§ **TASK DETAILS**
Return the lines below in which the string "Support" occurs.
TASK INPUT START
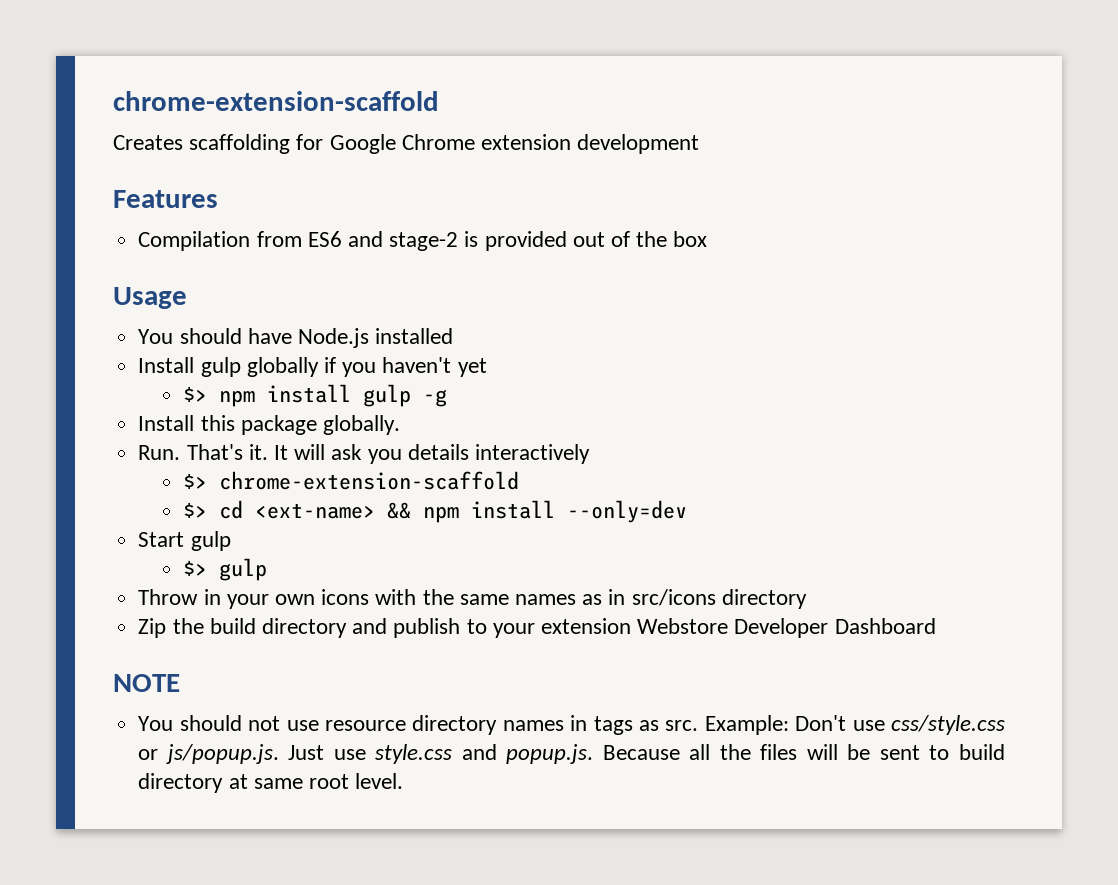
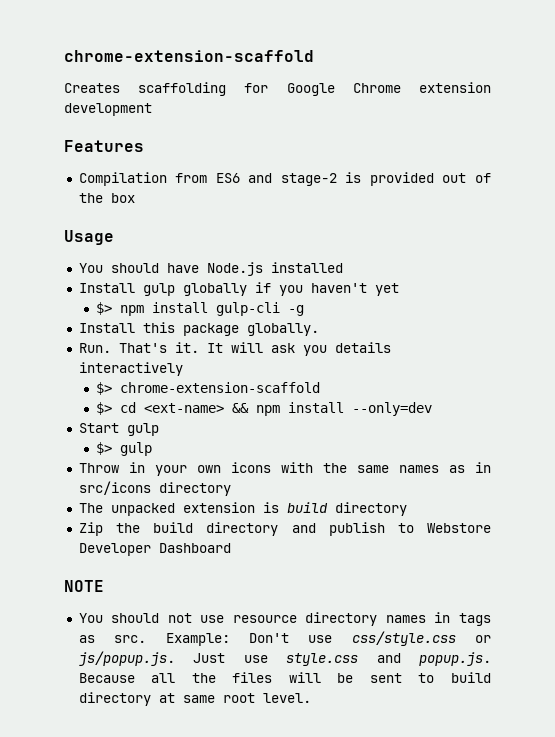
[363,384,412,407] gulp -> [216,302,281,316] gulp-cli
(807, 599) none -> [78,502,407,516] // The unpacked extension is build directory
[492,618,631,638] your extension -> (414, 528) none

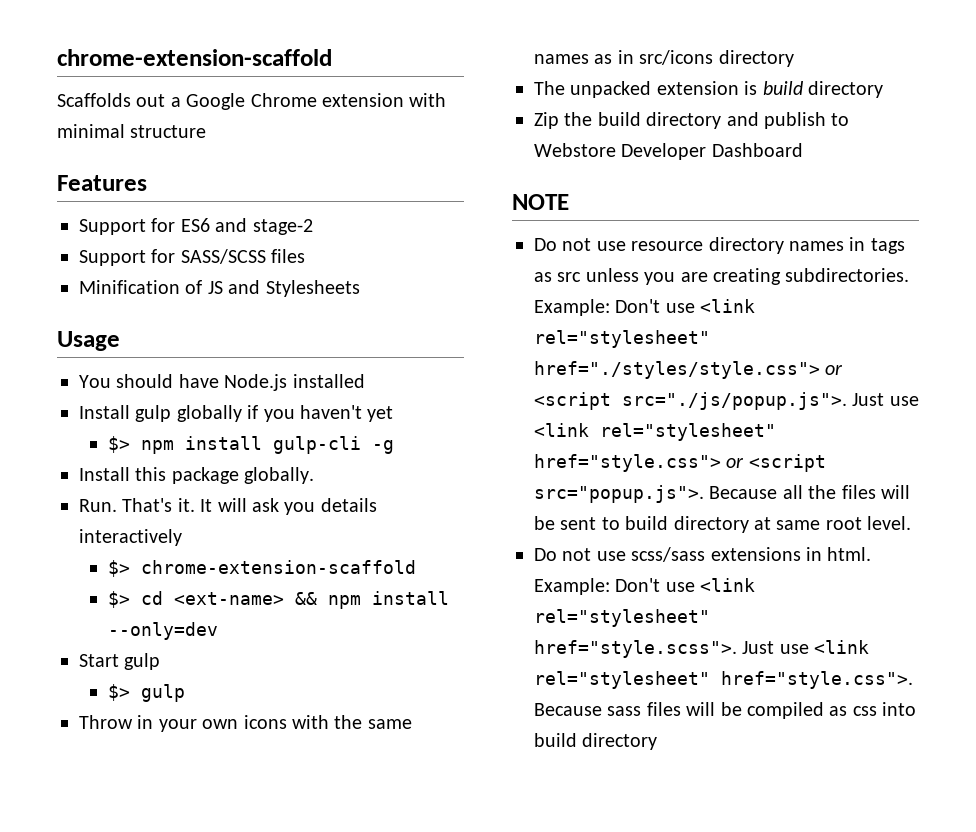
[64,50,314,62] [64,82,491,96] [64,103,152,116] chrome-extension-scaffold // Creates scaffolding for Google Chrome extension development -> [57,49,332,66] [57,93,447,110] [57,124,207,138] chrome-extension-scaffold // Scaffolds out a Google Chrome extension with minimal structure
[78,172,208,186] Compilation from -> [79,218,176,235] Support for
[345,172,492,186] [78,193,135,203] is provided out of the box -> [79,249,306,266] [79,280,360,297] // Support for SASS/SCSS files // Minification of JS and Stylesheets
[78,613,160,623] You should -> [534,238,557,251] Do
[114,631,491,646] [78,651,491,666] src. Example: Don't use css/style.css or js/popup.js. Just use style.css and popup.js. -> [557,268,910,285] [534,299,756,316] [534,330,710,348] [534,361,844,379] [534,392,919,410] [534,423,776,441] [534,454,826,472] [534,485,704,503] src unless you are creating subdirectories. Example: Don't use <link rel="stylesheet" href="./styles/style.css"> or <script src="./js/popup.js">. Just use <link rel="stylesheet" href="style.css"> or <script src="popup.js">.
(311, 698) none -> [534,547,872,562] [534,578,756,595] [534,609,710,627] [534,640,870,658] [534,671,913,689] [534,702,917,719] [534,733,658,750] // Do not use scss/sass extensions in html. Example: Don't use <link rel="stylesheet" href="style.scss">. Just use <link rel="stylesheet" href="style.css">. Because sass files will be compiled as css into build directory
TASK INPUT END
§ **COMPLETED EXERCISE**
[78,172,208,186] Compilation from -> [79,218,176,235] Support for
[345,172,492,186] [78,193,135,203] is provided out of the box -> [79,249,306,266] [79,280,360,297] // Support for SASS/SCSS files // Minification of JS and Stylesheets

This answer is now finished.